Strickland v. Washington, 466 U.S. 668, 687–688, 104 S.Ct. 2052, 80 L.Ed.2d 674 (1984).
Id. at 694.
(9) Section 3513(b)(1) permits statements made by child victims to be entered into evidence for their substantive value if “the child is present [in court] and the child's testimony touches upon the event and is subject to cross-examination rendering such prior statement admissible under § 3507 of this title.” Russell argues that the reference to § 3507 necessarily incorporates the foundational requirements of that section. Section 3507 allows out-of-court statements to be admitted into evidence for their substantive value if the declarant is “present and subject to cross examination.”
.11 Del. C. § 3507.
(10) This Court has explained the two-part foundation required for a statement to be allowed into evidence under § 3507, stating: “First, the witness must testify about the events. As to this requirement, we have explained that the direct examination must touch both on the events perceived and the out-of-court statement itself.” Russell argues that this foundational requirement of § 3507 should also be required for a statement to be admitted under § 3513(b)(1).

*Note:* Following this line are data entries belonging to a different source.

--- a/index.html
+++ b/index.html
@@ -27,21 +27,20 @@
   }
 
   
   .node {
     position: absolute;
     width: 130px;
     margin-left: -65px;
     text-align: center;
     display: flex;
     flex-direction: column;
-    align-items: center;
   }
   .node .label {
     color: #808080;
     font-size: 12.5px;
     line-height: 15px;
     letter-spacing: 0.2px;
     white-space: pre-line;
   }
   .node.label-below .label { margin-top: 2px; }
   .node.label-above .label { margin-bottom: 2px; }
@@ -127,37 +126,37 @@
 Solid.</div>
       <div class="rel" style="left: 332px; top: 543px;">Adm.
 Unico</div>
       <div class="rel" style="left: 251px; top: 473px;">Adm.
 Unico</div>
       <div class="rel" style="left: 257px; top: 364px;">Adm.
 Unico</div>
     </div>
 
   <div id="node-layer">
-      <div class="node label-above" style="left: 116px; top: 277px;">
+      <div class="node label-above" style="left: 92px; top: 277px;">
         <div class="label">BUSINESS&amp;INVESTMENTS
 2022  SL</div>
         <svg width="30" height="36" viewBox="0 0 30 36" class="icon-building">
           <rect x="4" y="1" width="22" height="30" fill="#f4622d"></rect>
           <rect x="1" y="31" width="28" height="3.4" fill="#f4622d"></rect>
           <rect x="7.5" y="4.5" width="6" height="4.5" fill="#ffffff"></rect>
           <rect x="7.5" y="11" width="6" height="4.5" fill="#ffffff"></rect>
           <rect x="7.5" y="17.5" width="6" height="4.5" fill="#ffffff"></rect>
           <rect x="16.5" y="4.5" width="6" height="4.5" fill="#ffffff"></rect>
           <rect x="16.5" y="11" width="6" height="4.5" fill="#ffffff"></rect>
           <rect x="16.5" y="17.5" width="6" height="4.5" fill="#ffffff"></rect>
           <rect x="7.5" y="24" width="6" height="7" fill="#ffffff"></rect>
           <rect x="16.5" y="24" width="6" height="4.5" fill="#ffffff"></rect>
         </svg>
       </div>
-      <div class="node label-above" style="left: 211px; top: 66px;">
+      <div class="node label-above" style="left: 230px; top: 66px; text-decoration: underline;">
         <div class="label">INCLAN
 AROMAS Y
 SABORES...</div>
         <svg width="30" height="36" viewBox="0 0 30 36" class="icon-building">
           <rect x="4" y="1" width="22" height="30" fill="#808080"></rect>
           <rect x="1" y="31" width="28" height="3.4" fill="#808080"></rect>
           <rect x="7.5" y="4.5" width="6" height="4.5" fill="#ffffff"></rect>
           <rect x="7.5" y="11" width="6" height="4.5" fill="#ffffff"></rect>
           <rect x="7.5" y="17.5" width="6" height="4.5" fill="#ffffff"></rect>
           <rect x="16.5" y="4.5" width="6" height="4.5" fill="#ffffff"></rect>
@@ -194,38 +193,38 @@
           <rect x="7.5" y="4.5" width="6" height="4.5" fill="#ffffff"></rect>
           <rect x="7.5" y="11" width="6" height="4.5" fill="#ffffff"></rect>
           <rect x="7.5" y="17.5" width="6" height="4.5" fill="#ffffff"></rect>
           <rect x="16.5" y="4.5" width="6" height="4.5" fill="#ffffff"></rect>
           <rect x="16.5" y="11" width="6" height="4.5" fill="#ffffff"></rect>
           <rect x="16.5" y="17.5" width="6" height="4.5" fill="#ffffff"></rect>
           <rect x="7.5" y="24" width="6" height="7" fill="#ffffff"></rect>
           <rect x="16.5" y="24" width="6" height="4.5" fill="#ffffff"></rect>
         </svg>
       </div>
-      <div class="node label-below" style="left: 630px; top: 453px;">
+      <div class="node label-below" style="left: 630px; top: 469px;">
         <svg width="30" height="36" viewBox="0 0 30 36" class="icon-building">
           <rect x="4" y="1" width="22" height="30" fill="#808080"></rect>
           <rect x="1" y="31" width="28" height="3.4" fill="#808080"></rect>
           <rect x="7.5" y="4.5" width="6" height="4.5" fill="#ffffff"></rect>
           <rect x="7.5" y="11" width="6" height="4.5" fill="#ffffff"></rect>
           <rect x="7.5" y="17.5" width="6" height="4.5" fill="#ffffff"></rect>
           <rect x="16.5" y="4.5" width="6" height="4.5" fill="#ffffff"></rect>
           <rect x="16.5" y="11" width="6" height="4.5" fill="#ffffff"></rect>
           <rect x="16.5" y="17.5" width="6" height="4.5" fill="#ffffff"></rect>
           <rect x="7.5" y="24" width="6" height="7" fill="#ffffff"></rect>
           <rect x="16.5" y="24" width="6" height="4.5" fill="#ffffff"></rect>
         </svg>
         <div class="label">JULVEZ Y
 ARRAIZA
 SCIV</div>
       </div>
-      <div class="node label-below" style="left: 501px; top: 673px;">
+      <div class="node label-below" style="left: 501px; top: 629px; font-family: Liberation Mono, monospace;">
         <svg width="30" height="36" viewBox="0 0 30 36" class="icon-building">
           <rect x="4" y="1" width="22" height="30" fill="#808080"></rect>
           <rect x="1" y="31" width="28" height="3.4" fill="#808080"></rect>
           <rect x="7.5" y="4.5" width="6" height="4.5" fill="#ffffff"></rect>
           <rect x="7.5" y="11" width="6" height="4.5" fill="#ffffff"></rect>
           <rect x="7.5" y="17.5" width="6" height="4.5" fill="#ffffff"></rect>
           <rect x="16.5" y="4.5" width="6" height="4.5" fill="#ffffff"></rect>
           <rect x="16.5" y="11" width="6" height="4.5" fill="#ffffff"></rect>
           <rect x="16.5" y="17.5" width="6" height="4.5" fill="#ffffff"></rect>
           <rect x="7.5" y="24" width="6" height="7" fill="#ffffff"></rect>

Gomez v. State, 25 A.3d 786, 795–796 (Del.2011) (internal citations omitted).
(11) Dawn, in testifying that she spoke with Richardson and that she told the truth, touched on the content of her out-of-court statement. With regards to whether Dawn's testimony touched on the events she perceived, this Court has precedent on-point. In Feleke v. State, this Court considered the introduction into evidence of the out-of-court statement of a child victim of rape. The child testified on the stand that she truthfully told a Detective what happened to her. The child did not testify that she was raped. We upheld the trial court's ruling allowing the child's out-of-court statement into evidence under § 3507, finding that the child's testimony touched on the events she perceived. The facts of Feleke are very similar to the facts of this case. Dawn did not testify as to the particulars of the rape but she did testify as to the particulars of other aspects of Russell's attack on her. Therefore, her testimony touched on the events she perceived and satisfied the § 3507 foundational requirement.

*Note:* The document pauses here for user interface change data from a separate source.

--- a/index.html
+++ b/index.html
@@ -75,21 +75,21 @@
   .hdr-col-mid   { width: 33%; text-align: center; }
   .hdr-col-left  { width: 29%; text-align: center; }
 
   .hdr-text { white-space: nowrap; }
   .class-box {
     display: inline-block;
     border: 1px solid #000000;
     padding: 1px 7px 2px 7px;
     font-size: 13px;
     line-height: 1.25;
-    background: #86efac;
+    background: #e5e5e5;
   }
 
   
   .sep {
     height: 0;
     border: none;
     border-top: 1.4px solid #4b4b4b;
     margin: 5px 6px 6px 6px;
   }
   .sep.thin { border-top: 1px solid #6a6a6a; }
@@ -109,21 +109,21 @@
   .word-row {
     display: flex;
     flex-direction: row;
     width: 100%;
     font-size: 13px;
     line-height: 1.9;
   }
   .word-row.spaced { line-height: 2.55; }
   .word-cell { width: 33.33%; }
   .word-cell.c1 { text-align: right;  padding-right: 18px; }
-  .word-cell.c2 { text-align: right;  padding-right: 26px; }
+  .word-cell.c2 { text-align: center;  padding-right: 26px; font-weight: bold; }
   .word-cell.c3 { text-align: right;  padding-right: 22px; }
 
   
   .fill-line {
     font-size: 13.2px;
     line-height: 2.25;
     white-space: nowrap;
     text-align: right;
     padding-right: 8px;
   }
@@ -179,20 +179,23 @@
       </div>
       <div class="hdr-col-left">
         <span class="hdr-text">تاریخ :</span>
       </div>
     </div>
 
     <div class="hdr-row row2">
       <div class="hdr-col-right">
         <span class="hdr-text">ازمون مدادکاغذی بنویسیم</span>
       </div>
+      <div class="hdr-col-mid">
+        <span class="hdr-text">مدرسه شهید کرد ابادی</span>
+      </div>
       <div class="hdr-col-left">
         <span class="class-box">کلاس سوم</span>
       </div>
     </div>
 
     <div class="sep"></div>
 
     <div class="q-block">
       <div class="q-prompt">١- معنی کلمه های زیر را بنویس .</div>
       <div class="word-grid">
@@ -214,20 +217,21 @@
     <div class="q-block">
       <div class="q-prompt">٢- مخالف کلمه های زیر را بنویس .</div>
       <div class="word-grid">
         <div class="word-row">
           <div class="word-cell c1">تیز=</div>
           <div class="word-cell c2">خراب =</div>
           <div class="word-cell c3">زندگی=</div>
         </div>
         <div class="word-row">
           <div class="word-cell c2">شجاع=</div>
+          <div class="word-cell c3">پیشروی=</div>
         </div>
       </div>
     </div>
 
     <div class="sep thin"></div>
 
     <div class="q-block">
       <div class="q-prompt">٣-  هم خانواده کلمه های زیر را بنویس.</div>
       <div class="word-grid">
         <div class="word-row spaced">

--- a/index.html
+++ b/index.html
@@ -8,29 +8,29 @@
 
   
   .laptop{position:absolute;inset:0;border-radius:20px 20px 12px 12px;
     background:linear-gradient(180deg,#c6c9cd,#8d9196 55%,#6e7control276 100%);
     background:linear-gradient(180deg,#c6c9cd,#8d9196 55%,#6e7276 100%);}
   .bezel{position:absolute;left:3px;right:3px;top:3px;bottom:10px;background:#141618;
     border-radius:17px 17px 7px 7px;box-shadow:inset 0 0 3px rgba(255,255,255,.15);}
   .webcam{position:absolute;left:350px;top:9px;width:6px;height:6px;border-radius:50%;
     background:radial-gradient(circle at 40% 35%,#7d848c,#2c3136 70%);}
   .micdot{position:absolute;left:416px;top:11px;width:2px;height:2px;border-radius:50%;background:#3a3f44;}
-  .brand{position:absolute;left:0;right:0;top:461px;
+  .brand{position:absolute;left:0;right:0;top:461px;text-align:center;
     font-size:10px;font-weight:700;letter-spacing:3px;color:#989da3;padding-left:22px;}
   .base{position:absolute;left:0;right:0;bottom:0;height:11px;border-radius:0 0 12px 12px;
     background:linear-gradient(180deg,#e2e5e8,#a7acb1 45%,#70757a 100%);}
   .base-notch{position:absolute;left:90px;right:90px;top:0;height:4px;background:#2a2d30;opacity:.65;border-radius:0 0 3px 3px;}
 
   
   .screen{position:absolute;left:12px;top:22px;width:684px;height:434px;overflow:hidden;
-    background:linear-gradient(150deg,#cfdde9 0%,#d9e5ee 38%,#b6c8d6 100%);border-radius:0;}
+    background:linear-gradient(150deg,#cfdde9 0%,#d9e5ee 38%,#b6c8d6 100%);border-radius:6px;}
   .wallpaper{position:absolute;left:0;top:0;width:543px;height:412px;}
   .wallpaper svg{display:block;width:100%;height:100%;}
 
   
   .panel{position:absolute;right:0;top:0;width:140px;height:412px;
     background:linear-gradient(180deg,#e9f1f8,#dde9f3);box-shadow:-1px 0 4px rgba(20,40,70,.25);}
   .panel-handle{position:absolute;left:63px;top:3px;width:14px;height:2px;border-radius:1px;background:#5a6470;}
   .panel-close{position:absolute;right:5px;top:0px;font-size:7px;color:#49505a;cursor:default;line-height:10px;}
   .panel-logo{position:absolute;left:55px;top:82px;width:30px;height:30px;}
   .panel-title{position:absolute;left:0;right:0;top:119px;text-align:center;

Feleke v. State, 620 A.2d 222, 227 (Del.1993).
Id.
(12) Even if the foundational requirements of § 3507 were applied to § 3513(b)(1), Dawn's statements still would have been admissible. For that reason, Russell suffered no prejudice and his claim fails the second prong of the Strickland test. Since Russell's claim fails the second prong of Strickland, we need not address the first prong: whether original appellate counsel “fell below an objective standard of reasonableness.” Nor is it necessary for us to address the foundational requirements of § 3513(b)(1) because Dawn's statement was admissible under § 3507.
(13) NOW, THEREFORE, IT IS ORDERED that the judgment of the Superior Court is AFFIRMED.